__SOURCE INFORMATION__:
-------------------------

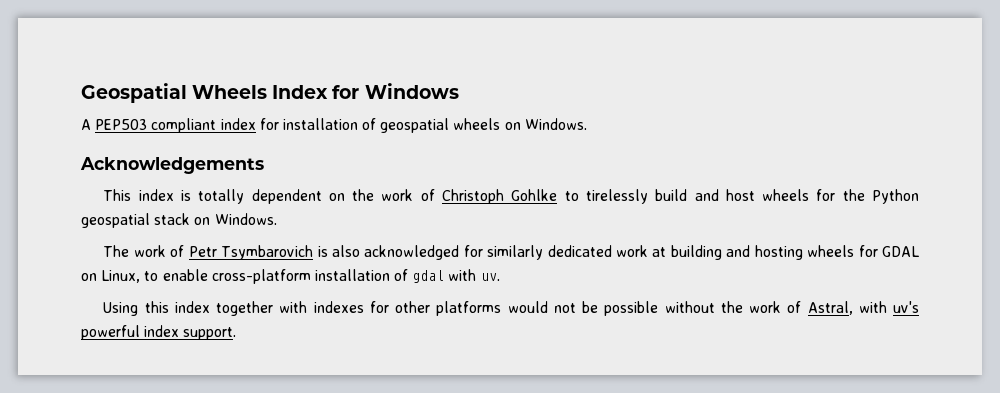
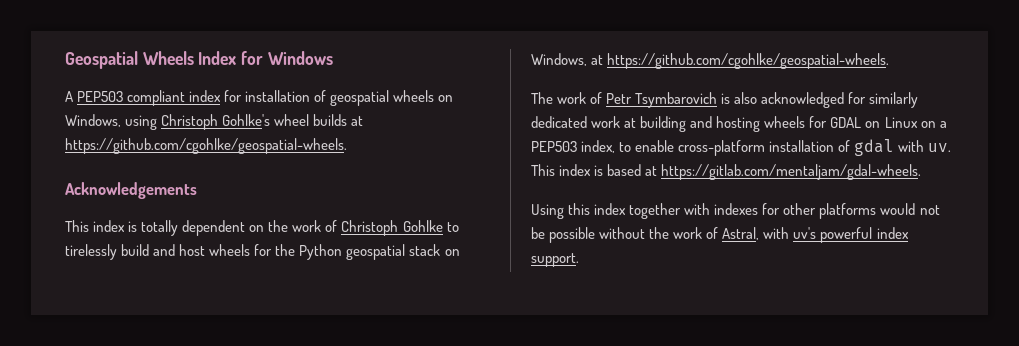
- A PEP503 compliant index for installation of geospatial wheels on Windows.
+ A PEP503 compliant index for installation of geospatial wheels on Windows, using Christoph Gohlke's wheel builds at https://github.com/cgohlke/geospatial-wheels.
- This index is totally dependent on the work of Christoph Gohlke to tirelessly build and host wheels for the Python geospatial stack on Windows.
+ This index is totally dependent on the work of Christoph Gohlke to tirelessly build and host wheels for the Python geospatial stack on Windows, at https://github.com/cgohlke/geospatial-wheels.
- The work of Petr Tsymbarovich is also acknowledged for similarly dedicated work at building and hosting wheels for GDAL on Linux, to enable cross-platform installation of gdal with uv.
+ The work of Petr Tsymbarovich is also acknowledged for similarly dedicated work at building and hosting wheels for GDAL on Linux on a PEP503 index, to enable cross-platform installation of gdal with uv. This index is based at https://gitlab.com/mentaljam/gdal-wheels.

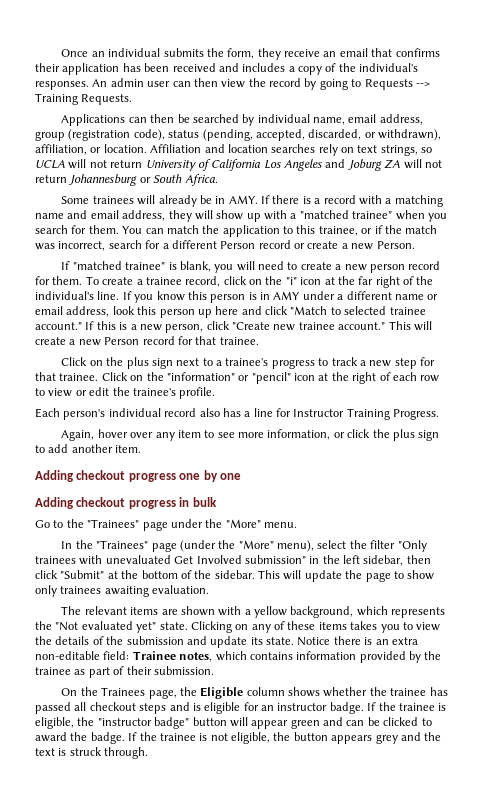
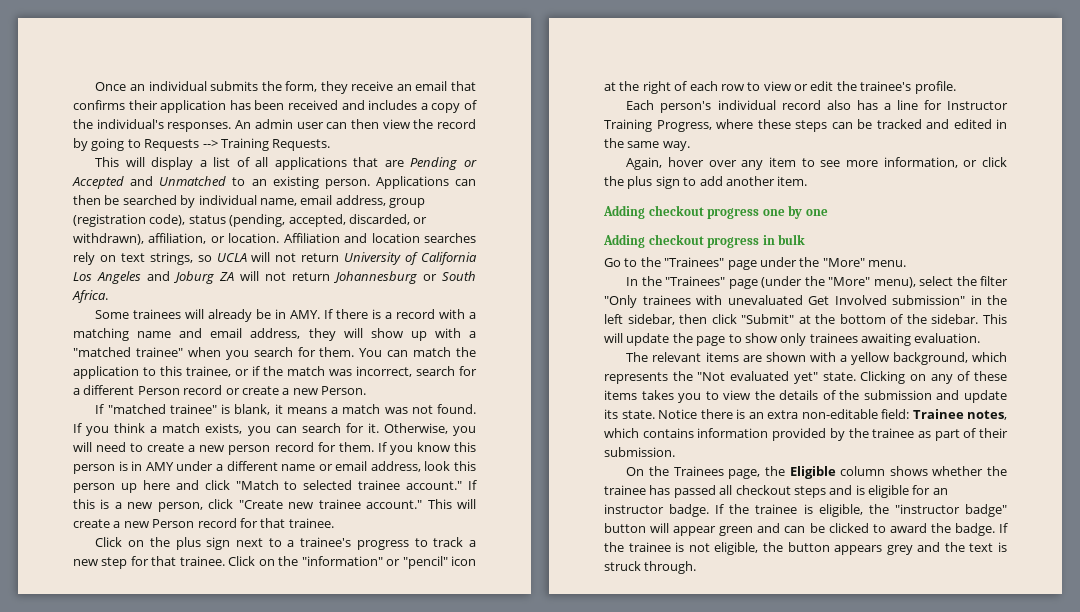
+ This will display a list of all applications that are Pending or Accepted and Unmatched to an existing person.
- If "matched trainee" is blank, you will need to create a new person record for them.
+ If "matched trainee" is blank, it means a match was not found. If you think a match exists, you can search for it. Otherwise, you will need to create a new person record for them.
- To create a trainee record, click on the "i" icon at the far right of the individual's line.
- Each person's individual record also has a line for Instructor Training Progress.
+ Each person's individual record also has a line for Instructor Training Progress, where these steps can be tracked and edited in the same way.

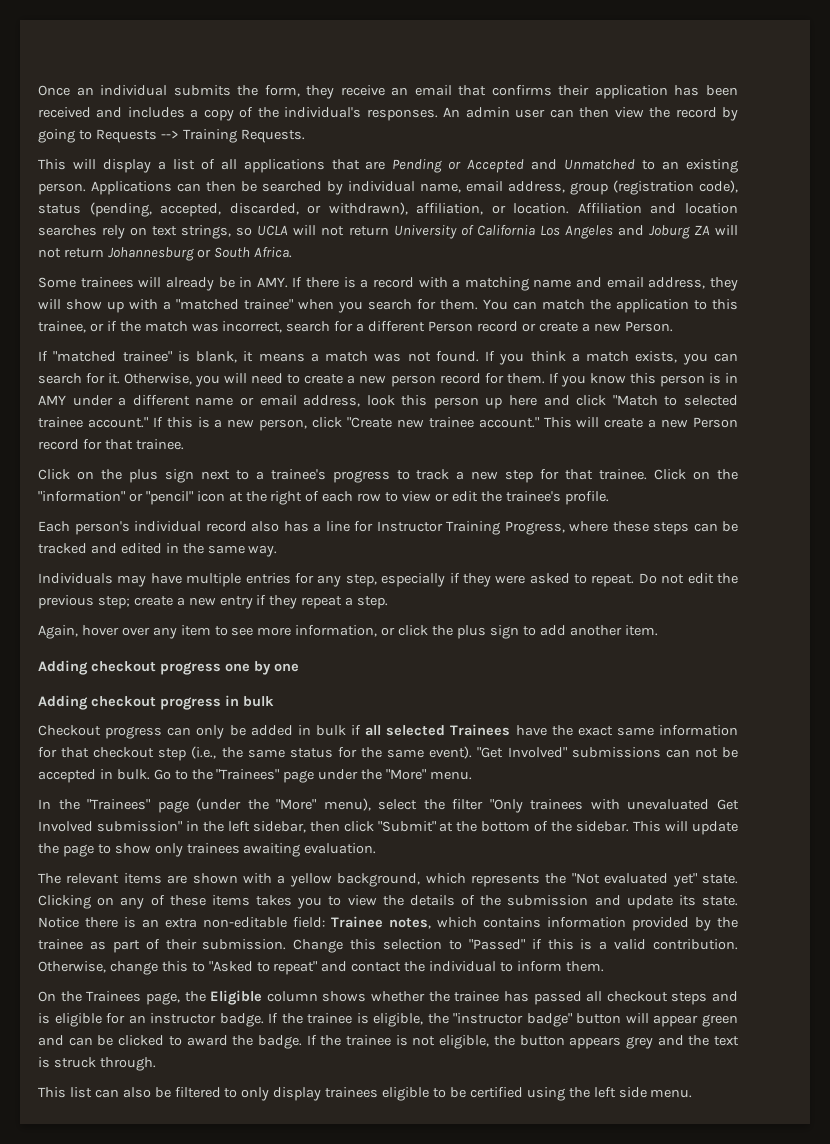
+ Individuals may have multiple entries for any step, especially if they were asked to repeat. Do not edit the previous step; create a new entry if they repeat a step.
+ Checkout progress can only be added in bulk if all selected Trainees have the exact same information for that checkout step (i.e., the same status for the same event). "Get Involved" submissions can not be accepted in bulk.
+ Change this selection to "Passed" if this is a valid contribution. Otherwise, change this to "Asked to repeat" and contact the individual to inform them.
+ This list can also be filtered to only display trainees eligible to be certified using the left side menu.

-------------------------

__EXERCISE AIM__:
An exact copy of the lines above, from the one containing "- The work of" down to the one containing "based at https://gitlab.com/mentaljam/gdal-wheels." and including both, is the whole answer; retype it and nothing else.

__WRITTEN ANSWER__:
- The work of Petr Tsymbarovich is also acknowledged for similarly dedicated work at building and hosting wheels for GDAL on Linux, to enable cross-platform installation of gdal with uv.
+ The work of Petr Tsymbarovich is also acknowledged for similarly dedicated work at building and hosting wheels for GDAL on Linux on a PEP503 index, to enable cross-platform installation of gdal with uv. This index is based at https://gitlab.com/mentaljam/gdal-wheels.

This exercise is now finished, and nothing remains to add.